Geography may be a factor, too. “There actually has been a higher death rate in rural parts of the country in recent periods compared to early in the pandemic,” Hill said — and rural places are often whiter.

There seems to be a kind of perfect storm in some of those less populous places, greater suspicion of government recommendations dovetailing with the dynamics of where a variant happens to reach at what point. Some of the highest rates of vaccine hesitancy are in states of the mountain west, like Wyoming, pointed out Cecile Viboud, an epidemiologist at the National Institutes of Health’s Fogarty International Center. “They’ve also been a little bit late with this pandemic in the arrival of the different waves, and that’s true of the Delta wave as well,” she said — and what’s late in going up will be late in coming down, as we’ve seen recently.

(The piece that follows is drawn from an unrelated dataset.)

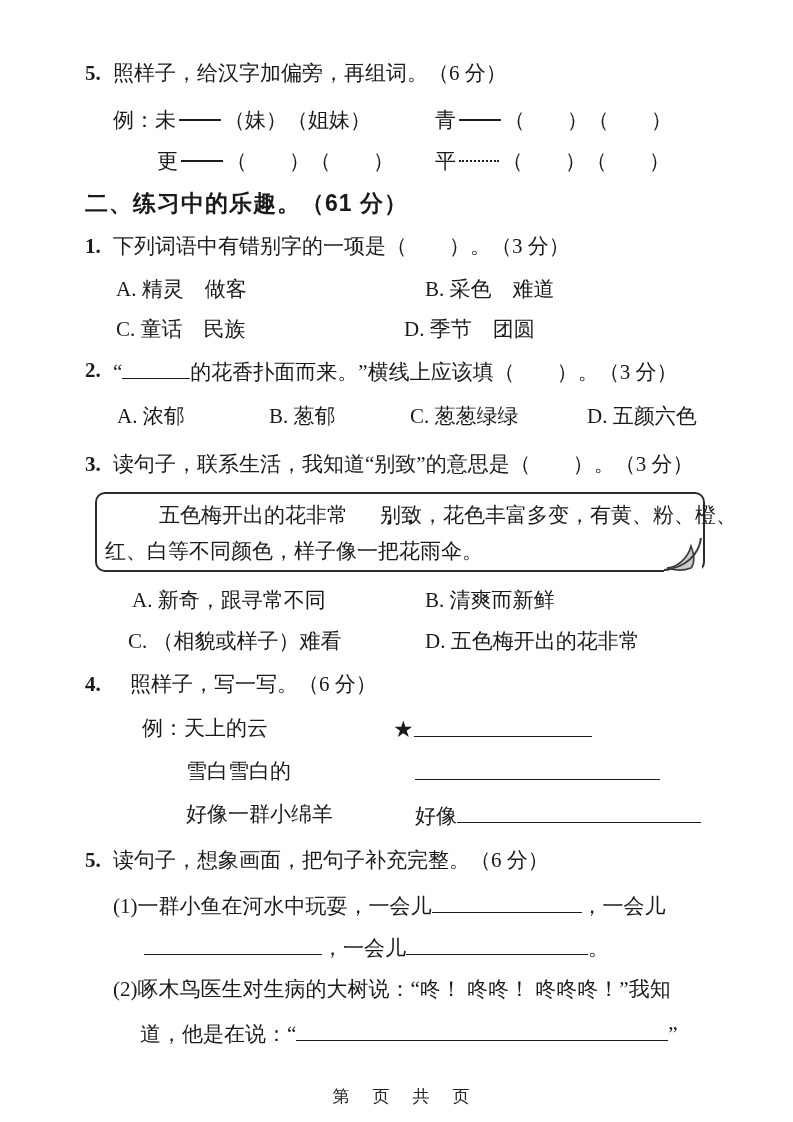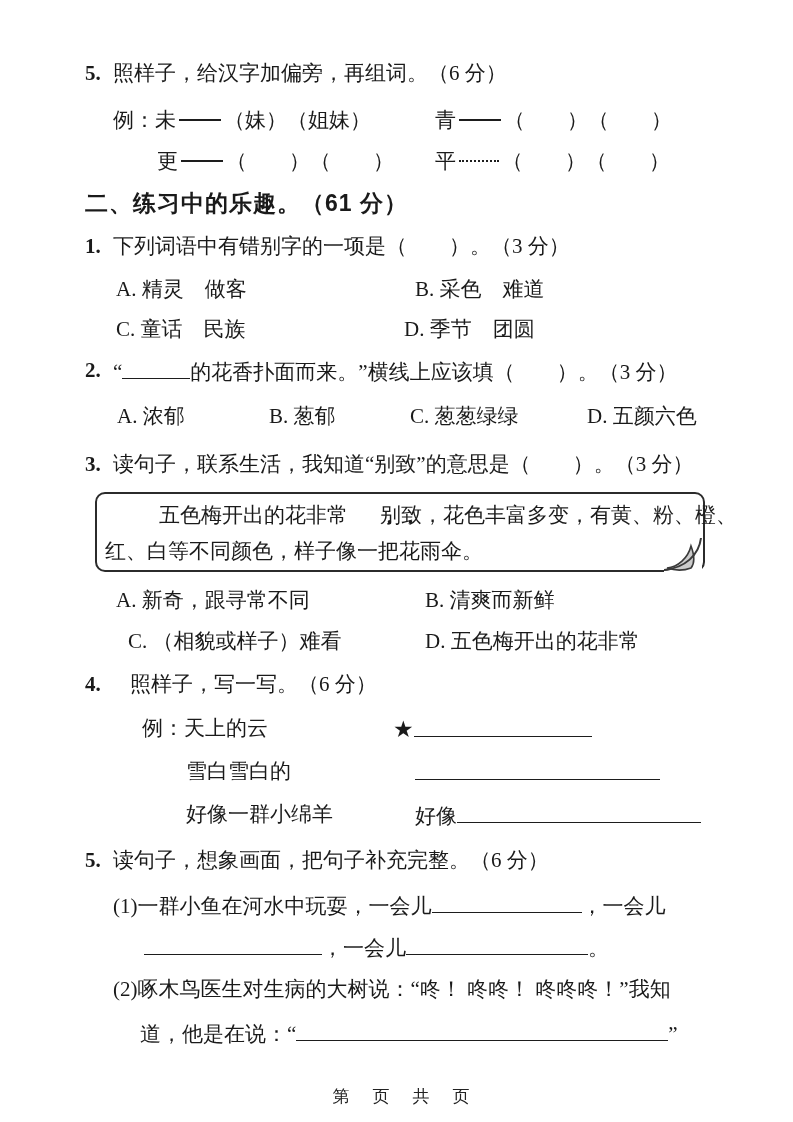"B. 采色 难道" span.abs { left: 415px -> 425px }
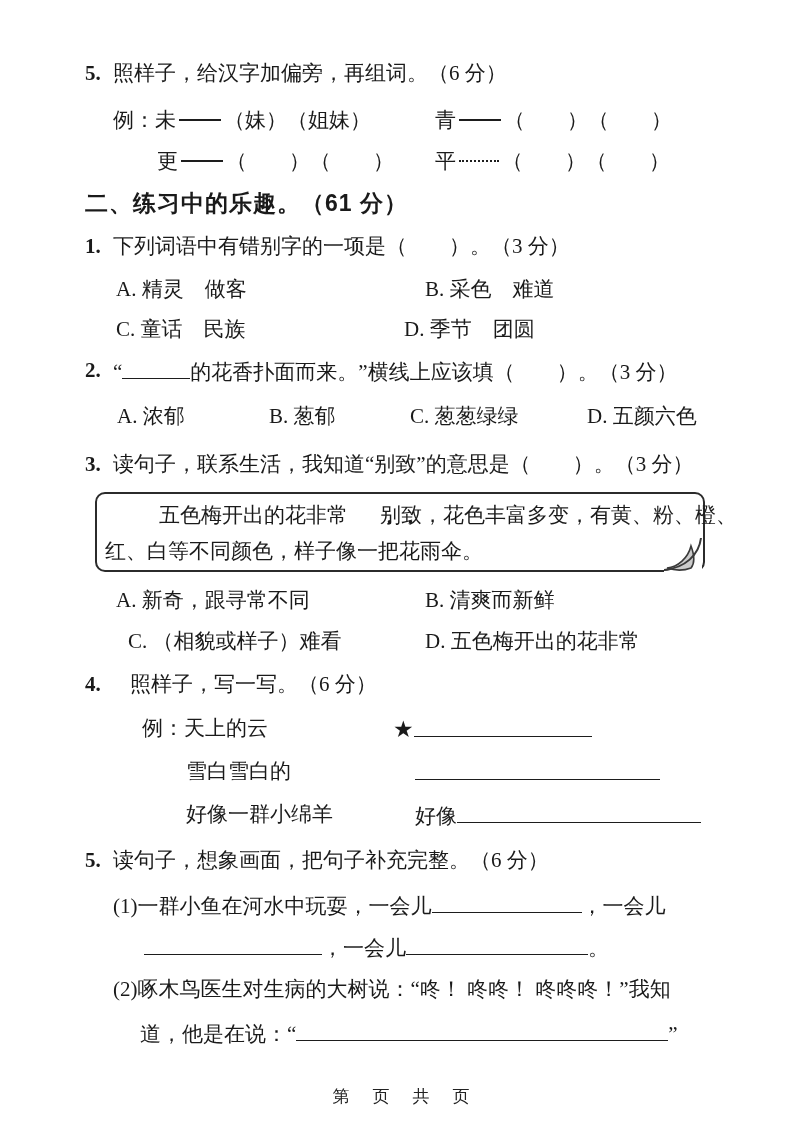"A. 新奇，跟寻常不同" span.abs { left: 116px -> 132px }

Those rural surges come with challenges all their own. Often, small, local hospitals don’t have the equipment, staffing, or experience to take care of people so sick. “Some of them, you know, don’t have a respiratory therapist in house at night, or don’t have intensive care doctors,” said Robert Stansbury, an associate professor of pulmonary critical care, and sleep medicine at West Virginia University. “I have one very vivid memory of FaceTiming this doctor at two o’clock in the morning, and he’s like, ‘You know, this is the first vented patient I’ve taken care of in 20 years,’ and he was holding his phone up so I could see the waveform on the ventilator to try and help troubleshoot some issues.”

For Stansbury, it’s a relief to see Covid admissions at his hospital dropping dramatically. Why the decrease? “There’s a lot of conjecture,” he said. “I mean, I think more people are getting vaccinated. Like, that’s one. And I think a lot of the unvaccinated population either got Covid and have some natural immunity, or unfortunately passed from Covid.”

To Viboud, a central question is how well different kinds of immunity will hold up over time. “What the modeling world and we and others have been doing suggests that there’s a good level of immunity in the population, and that’s really what made the Delta wave come down finally,” she said. “That immunity is primarily through vaccination, but also through natural infections.” She’s optimistic about the next few months — provided they don’t bring the emergence of another, even less controllable variant.